Le camp Tinubu avance sans suspense
Le parti au pouvoir, l’All Progressives Congress (APC), organise ses primaires dans un climat maîtrisé. Le président sortant devrait obtenir l’investiture sans opposition interne sérieuse. L’APC a même dispensé Bola Tinubu des procédures classiques de validation des candidatures. Les primaires présidentielles de l’APC ont été fixées au 23 mai 2026, dans le respect du calendrier établi par la commission électorale nigériane. Dans un récent message, Bola Tinubu a appelé les responsables de son parti à garantir un processus transparent et à faire preuve d’unité autour des ambitions électorales du pouvoir. Le chef de l’État conserve un avantage stratégique considérable : il bénéficie de l’appareil gouvernemental et d’un parti solidement implanté sur l’ensemble du territoire nigérian. Plusieurs figures politiques ont d’ailleurs récemment rejoint son camp.

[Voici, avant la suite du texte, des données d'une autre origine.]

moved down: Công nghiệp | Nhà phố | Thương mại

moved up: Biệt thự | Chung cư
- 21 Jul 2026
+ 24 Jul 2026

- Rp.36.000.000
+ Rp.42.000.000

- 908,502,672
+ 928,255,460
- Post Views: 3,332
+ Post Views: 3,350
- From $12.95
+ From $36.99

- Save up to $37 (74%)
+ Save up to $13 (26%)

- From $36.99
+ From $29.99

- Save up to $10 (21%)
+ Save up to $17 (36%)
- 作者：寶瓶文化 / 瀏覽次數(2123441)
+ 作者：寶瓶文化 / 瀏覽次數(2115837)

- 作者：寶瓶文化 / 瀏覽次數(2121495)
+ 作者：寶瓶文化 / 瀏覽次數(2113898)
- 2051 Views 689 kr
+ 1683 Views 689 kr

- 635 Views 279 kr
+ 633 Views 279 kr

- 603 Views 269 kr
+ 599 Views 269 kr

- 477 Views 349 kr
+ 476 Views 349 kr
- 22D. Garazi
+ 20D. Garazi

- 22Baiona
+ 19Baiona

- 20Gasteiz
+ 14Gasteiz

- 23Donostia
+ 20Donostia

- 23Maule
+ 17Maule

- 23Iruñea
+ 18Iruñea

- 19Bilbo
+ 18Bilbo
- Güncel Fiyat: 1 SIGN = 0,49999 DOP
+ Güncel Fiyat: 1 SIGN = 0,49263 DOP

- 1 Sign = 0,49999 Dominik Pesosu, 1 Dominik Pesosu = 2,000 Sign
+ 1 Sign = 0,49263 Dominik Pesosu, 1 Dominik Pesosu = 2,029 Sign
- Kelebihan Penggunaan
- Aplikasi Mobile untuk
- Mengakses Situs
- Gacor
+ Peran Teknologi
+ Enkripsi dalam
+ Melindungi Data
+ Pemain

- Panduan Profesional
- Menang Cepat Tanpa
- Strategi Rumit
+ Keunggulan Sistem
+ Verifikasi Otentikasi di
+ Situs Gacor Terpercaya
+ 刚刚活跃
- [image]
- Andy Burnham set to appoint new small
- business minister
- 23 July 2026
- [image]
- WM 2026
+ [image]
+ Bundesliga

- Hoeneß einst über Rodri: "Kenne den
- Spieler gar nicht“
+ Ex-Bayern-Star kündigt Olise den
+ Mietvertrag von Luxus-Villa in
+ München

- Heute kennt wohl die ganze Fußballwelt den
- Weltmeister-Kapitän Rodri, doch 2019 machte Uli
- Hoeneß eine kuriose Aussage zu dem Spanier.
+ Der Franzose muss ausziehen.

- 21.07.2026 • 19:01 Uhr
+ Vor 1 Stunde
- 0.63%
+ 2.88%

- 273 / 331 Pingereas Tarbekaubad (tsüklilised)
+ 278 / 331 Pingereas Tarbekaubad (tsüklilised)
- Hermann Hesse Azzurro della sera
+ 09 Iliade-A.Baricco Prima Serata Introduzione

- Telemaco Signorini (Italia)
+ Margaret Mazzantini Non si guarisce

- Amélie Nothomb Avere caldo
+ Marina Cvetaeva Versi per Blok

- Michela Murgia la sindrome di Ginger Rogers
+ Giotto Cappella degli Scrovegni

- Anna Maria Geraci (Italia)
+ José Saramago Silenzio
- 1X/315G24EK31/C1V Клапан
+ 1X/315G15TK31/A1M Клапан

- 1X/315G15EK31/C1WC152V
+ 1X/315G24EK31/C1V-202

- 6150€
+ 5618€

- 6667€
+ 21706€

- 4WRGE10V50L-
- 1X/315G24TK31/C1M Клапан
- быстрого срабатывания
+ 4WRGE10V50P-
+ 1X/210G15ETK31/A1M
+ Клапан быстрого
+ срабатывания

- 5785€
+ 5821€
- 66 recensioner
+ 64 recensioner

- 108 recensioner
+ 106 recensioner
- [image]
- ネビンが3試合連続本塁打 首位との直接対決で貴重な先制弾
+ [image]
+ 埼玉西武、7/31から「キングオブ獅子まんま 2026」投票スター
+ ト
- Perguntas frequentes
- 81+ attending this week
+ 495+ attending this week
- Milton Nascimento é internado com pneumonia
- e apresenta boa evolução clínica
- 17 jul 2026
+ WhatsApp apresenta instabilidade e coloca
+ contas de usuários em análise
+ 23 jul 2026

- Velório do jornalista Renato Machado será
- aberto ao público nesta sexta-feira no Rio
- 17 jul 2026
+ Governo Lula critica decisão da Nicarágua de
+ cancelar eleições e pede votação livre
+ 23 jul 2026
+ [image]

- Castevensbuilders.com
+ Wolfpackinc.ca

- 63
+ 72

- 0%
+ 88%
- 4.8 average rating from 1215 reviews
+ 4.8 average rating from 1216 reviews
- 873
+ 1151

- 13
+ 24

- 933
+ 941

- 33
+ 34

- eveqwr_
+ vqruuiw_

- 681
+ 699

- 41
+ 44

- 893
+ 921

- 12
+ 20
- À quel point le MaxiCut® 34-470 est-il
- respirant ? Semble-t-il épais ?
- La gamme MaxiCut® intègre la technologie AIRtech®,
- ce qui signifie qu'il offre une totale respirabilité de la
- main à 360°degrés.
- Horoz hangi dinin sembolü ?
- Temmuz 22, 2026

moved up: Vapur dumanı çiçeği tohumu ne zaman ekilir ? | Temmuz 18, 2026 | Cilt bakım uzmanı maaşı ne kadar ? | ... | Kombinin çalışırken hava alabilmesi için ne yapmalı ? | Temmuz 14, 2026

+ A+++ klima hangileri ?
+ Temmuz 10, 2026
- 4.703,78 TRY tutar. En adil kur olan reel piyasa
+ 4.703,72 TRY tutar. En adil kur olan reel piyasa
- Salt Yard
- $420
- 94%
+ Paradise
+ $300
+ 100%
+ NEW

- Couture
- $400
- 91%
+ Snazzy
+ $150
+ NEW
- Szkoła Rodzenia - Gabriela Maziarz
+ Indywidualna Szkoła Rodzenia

Une opposition fragilisée avant 2027
Face au pouvoir, les partis d’opposition peinent à afficher une ligne commune. Les désaccords internes ralentissent les négociations autour d’une candidature unique. L’ancien vice-président Atiku Abubakar reste actif dans les discussions politiques, mais la concurrence entre plusieurs ambitions complique les alliances. Des figures de l’opposition comme Peter Obi et Rabiu Kwankwaso ont récemment quitté une coalition qu’ils avaient formée. Les tensions internes et les différends juridiques fragilisent cette stratégie d’union. Dans ce contexte, de nombreux observateurs décrivent une opposition désorganisée, une situation qui pourrait renforcer les chances de réélection de Bola Tinubu en janvier 2027.